John Fordham 

Ambrose Akinmusire review – dramatically gripping, heartfelt jazz

The Californian trumpeter leads his quartet in a fierce elegy for African Americans killed by police in an electrifyingly expressive set
  
  

Ambrose Akinmusire.
Reshuffling the familiar … Ambrose Akinmusire Photograph: PR

Next time somebody asks you to describe your feelings, maybe playing them the most apposite clip of an Ambrose Akinmusire trumpet solo might cut to the chase if you’re struggling for words. Akinmusire, the prizewinning 33-year-old musician from California and one of the most expressive and articulate trumpeters in any kind of contemporary music, is on a two-night stopover at the Pizza Express Jazz Club with his long-running quartet.

This quietly self-possessed innovator merges and reshuffles the familiar separate elements of conventional jazz – short tunes, long solos, climactic drum breaks – into suite-like extended pieces, but they change in mood and dynamics so much that they feel like contrasting scenes in a play.

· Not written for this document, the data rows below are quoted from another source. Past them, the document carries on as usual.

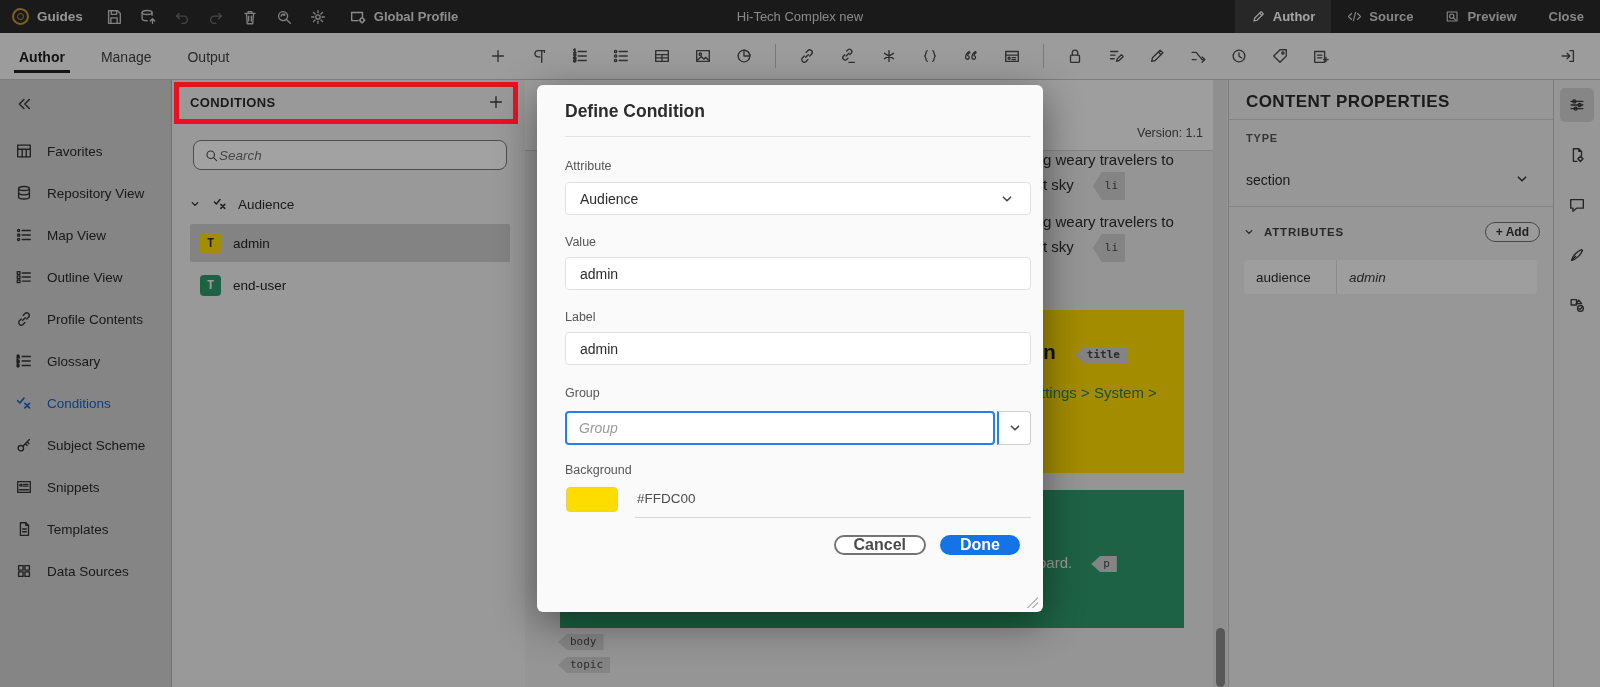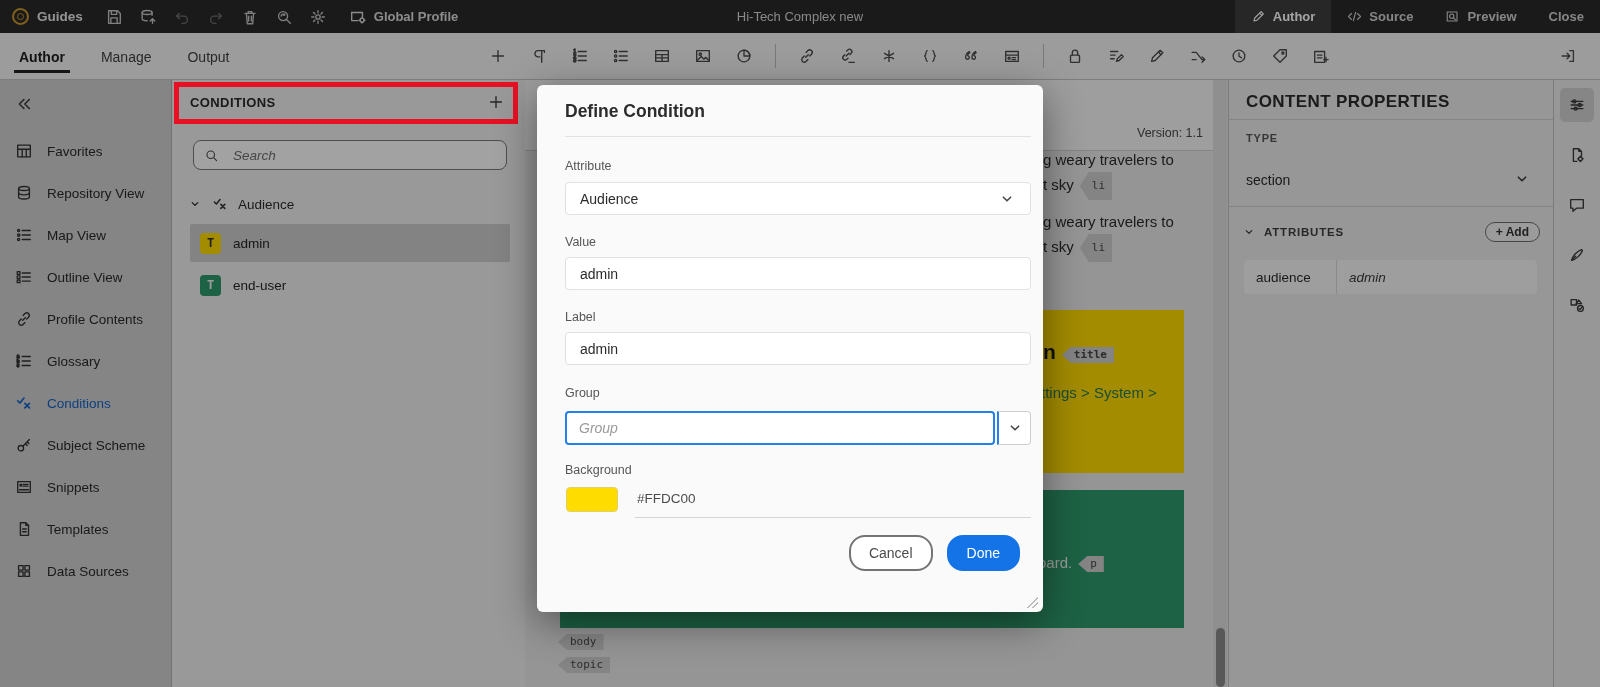--- a/index.html
+++ b/index.html
@@ -51,21 +51,21 @@
   .sb-item.active { color:#1565c8; }
   .sb-item.active .sbi { color:#1565c8; }
 
   
   .cond { position:absolute; left:172px; top:80px; width:353px; height:607px; background:#f0f0f0; }
   .cond-head { height:44px; display:flex; align-items:center; justify-content:space-between;
                padding:0 20px 0 18px; }
   .cond-title { font-size:13px; font-weight:bold; letter-spacing:.4px; color:#2b2b2b; }
   .cond-add { color:#3c3c3c; cursor:pointer; display:flex; }
   .searchbox { position:absolute; left:21px; top:60px; width:314px; height:30px; background:#fdfdfd;
-               border:1px solid #7a7a7a; border-radius:8px; display:flex; align-items:center; gap:14px; padding:0 10px; }
+               border:1px solid #7a7a7a; border-radius:8px; display:flex; align-items:center; gap:0; padding:0 10px; }
   .searchbox input { border:0; outline:0; background:transparent; font-size:13.5px; font-style:italic;
                      color:#333; width:100%; font-family:"Liberation Sans", sans-serif; }
   .searchbox input::placeholder { color:#6f6f6f; font-style:italic; }
   .search-ic { color:#4a4a4a; display:flex; }
   .tree-group { position:absolute; left:16px; top:116px; display:flex; align-items:center; gap:10px;
                 color:#2b2b2b; font-size:13.5px; cursor:pointer; }
   .tree-group .gi { color:#333; display:flex; }
   .tree-items { position:absolute; left:18px; top:144px; width:320px; }
   .tree-item { display:flex; align-items:center; gap:12px; height:38px; padding-left:10px; margin-bottom:4px;
                font-size:13.5px; color:#252525; cursor:pointer; border-radius:2px; }
@@ -75,21 +75,21 @@
   .badge.dark-text { color:#333; } .badge.light-text { color:#f2f2f2; }
 
   
   .content { position:absolute; left:525px; top:80px; width:688px; height:607px; background:#e9e9e9; overflow:hidden; }
   .c-head { position:absolute; left:0; top:0; width:100%; height:71px; background:#f7f7f7;
             border-bottom:1px solid #cfcfcf; }
   .version { position:absolute; right:10px; top:46px; font-size:12.5px; color:#4a4a4a; }
   .li-frags { position:absolute; left:518px; top:67px; width:170px; font-size:15px; color:#2c2c2c; }
   .li-frag { margin-bottom:9px; line-height:25px; }
   .tagpill { display:inline-block; font-family:"DejaVu Sans Mono", monospace; font-size:11px;
-             background:#cfcfcf; color:#474747; padding:1px 7px 2px 12px; margin-left:6px;
+             background:#cfcfcf; color:#474747; padding:1px 7px 2px 12px; margin-left:19px;
              clip-path:polygon(9px 0,100% 0,100% 100%,9px 100%,0 50%); vertical-align:1px; }
   .yellow-block { position:absolute; left:35px; top:230px; width:624px; height:163px; }
   .yb-title { position:absolute; left:483px; top:30px; font-size:21px; font-weight:bold; color:#1c1c1c; }
   .yb-crumb { position:absolute; left:481px; top:74px; font-size:15px; color:#2c7a52; }
   .green-block { position:absolute; left:35px; top:410px; width:624px; height:138px; }
   .gb-text { position:absolute; left:478px; top:64px; font-size:15px; color:#eef2ee; }
   .outer-tags { position:absolute; left:33px; top:554px; }
   .outer-tags .tagpill { display:block; width:max-content; margin:0 0 7px 0; }
   .c-scroll { position:absolute; left:1213px; top:80px; width:14px; height:607px; background:#e0e0e0; }
   .c-thumb { position:absolute; left:3px; top:548px; width:9px; height:59px; border-radius:5px; background:#8a8a8a; }
@@ -138,21 +138,21 @@
   .group-input { flex:1; border:2px solid #2680eb; border-radius:4px; background:#fff; font-size:14px;
                  font-style:italic; color:#333; padding:0 12px; outline:none; font-family:"Liberation Sans", sans-serif; }
   .group-input::placeholder { color:#9a9a9a; font-style:italic; }
   .group-btn { width:34px; margin-left:2px; border:1px solid #cfcfcf; border-left:2px solid #2680eb;
                border-radius:0 4px 4px 0; background:#fff; display:flex; align-items:center; justify-content:center;
                color:#4a4a4a; cursor:pointer; }
   .swatch { position:absolute; left:29px; top:402px; width:52px; height:25px; border-radius:4px; border:1px solid #e0d070; }
   .hex { position:absolute; left:100px; top:406px; font-size:13.5px; color:#4b4b4b; }
   .hex-line { position:absolute; left:98px; right:12px; top:432px; border-top:1px solid #d5d5d5; }
   .m-btns { position:absolute; right:23px; top:450px; display:flex; gap:14px; }
-  .btn { height:36px; border-radius:16px; font-size:14px; font-weight:normal; display:flex; align-items:center;
+  .btn { height:20px; border-radius:16px; font-size:16px; font-weight:bold; display:flex; align-items:center;
          justify-content:center; padding:0 18px; cursor:pointer; }
   .btn-cancel { background:#fff; border:2px solid #747474; color:#4b4b4b; }
   .btn-done { background:#1473e6; border:2px solid #1473e6; color:#fff; }
   .resize { position:absolute; right:5px; bottom:4px; width:11px; height:11px; opacity:.55;
             background:linear-gradient(135deg, transparent 0 50%, #888 50% 56%, transparent 56% 72%, #888 72% 78%, transparent 78%); }
 </style>
 </head>
 <body>
 
 <svg width="0" height="0" style="position:absolute">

Roll Call for Those Absent, triggered by recent African-American deaths at police hands and a spoken-word piece on Akinmusire’s new album was a dramatically gripping instrumental here, unfolded by the leader in translucent long sounds and squeezed-valve elisions, and transformed by a fierce drum soliloquy from Justin Brown that was such a stark contrast as to border on the traumatising. Gracefully pealing trumpet figures, stuttering uptempo lines and a sultry glide of swing unleashed a roller-coaster of music delivered with such conviction that when it fell silent for Harish Raghavan to produce a fragile, pure-pitched bass solo, the sense of anticipation seemed only heightened by the possibilities of what might happen next. Brown opened a new sequence with drum-hits like fireworks popping, Akinmusire played long, arching lines over an undertow from the rhythm section and imaginative pianist Sam Harris that had the cohesiveness of a single instrument, followed by a pulsing repeated trumpet note like a car horn, impassively resisting the intensifying buffeting of the drums.

In an onstage interview with broadcaster Tina Edwards, Akinmusire quoted Maya Angelou on the subject of compliments: “Don’t pick them up, and don’t lay them down.” His determination to be his own man, whatever the world’s chatter says, makes him the remarkable musician he is.